(Collected data entries)
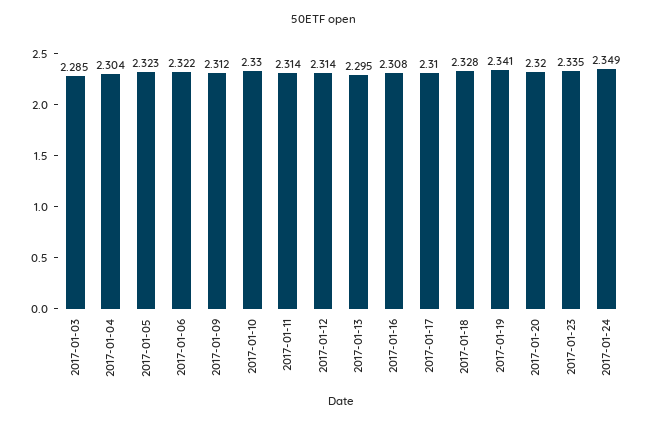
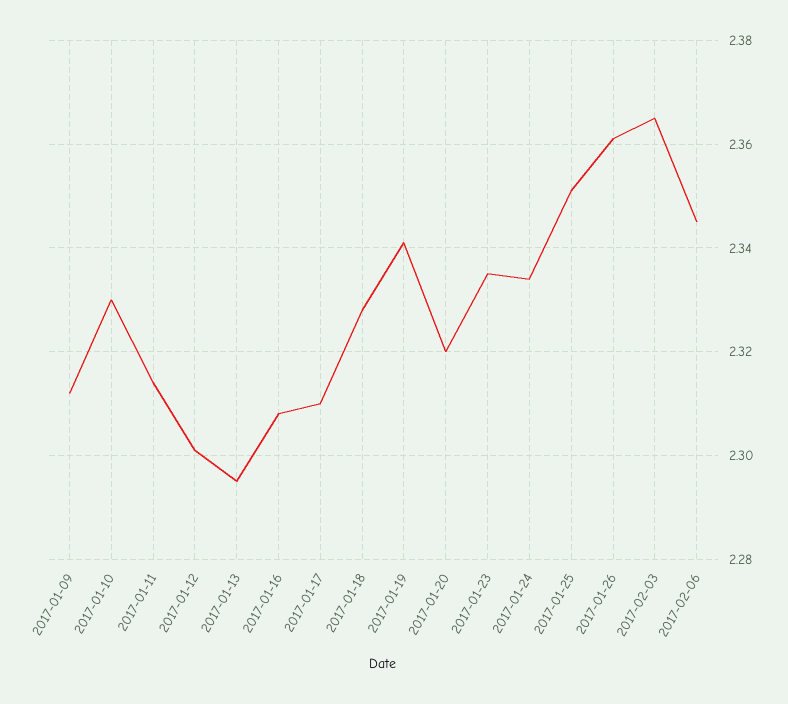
2017-01-03: 2.285 -> none
2017-01-04: 2.304 -> none
2017-01-05: 2.323 -> none
2017-01-06: 2.322 -> none
2017-01-12: 2.314 -> 2.3
2017-01-24: 2.349 -> 2.335
2017-01-25: none -> 2.35
2017-01-26: none -> 2.36
2017-02-03: none -> 2.365
2017-02-06: none -> 2.345

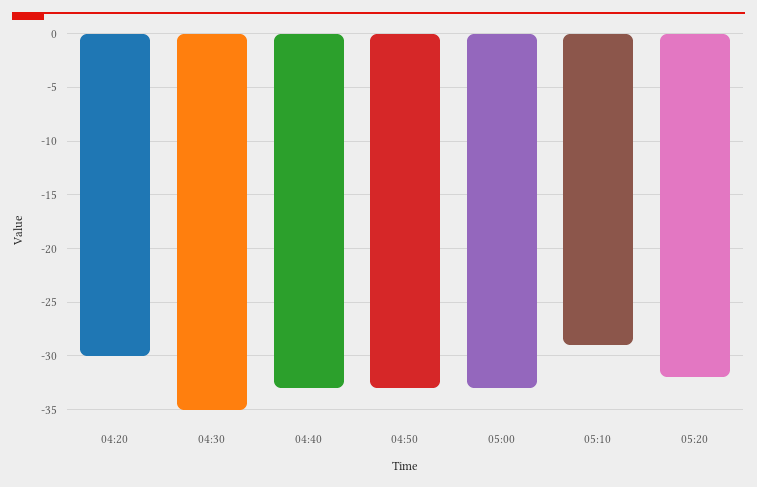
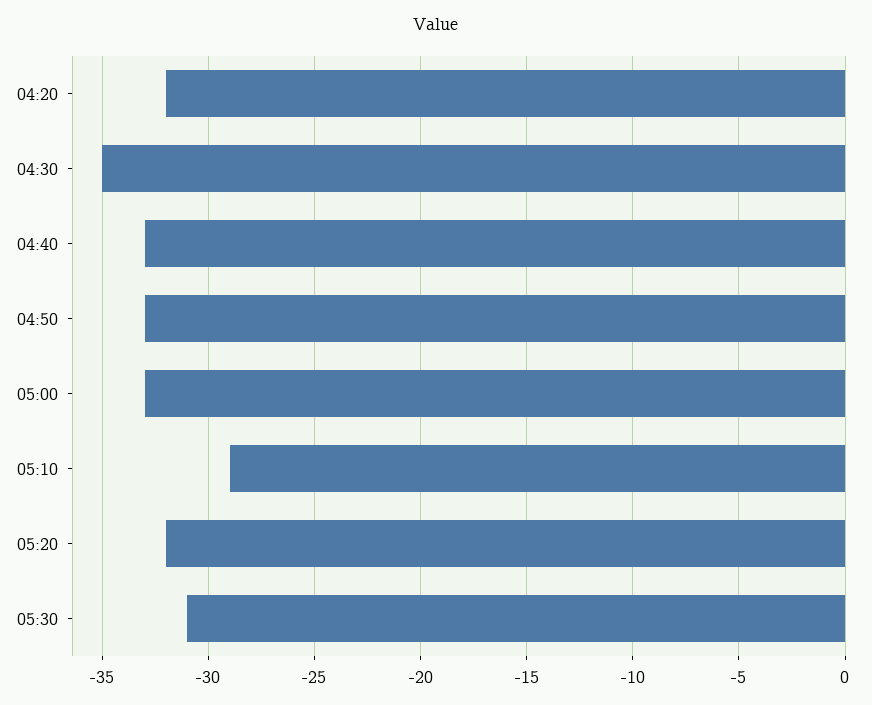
04:20: -30 -> -32
05:30: none -> -31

* **BRIEF**: Copy each line above where the string "none" occurs.

* **PROBLEM SOLUTION**:
2017-01-03: 2.285 -> none
2017-01-04: 2.304 -> none
2017-01-05: 2.323 -> none
2017-01-06: 2.322 -> none
2017-01-25: none -> 2.35
2017-01-26: none -> 2.36
2017-02-03: none -> 2.365
2017-02-06: none -> 2.345
05:30: none -> -31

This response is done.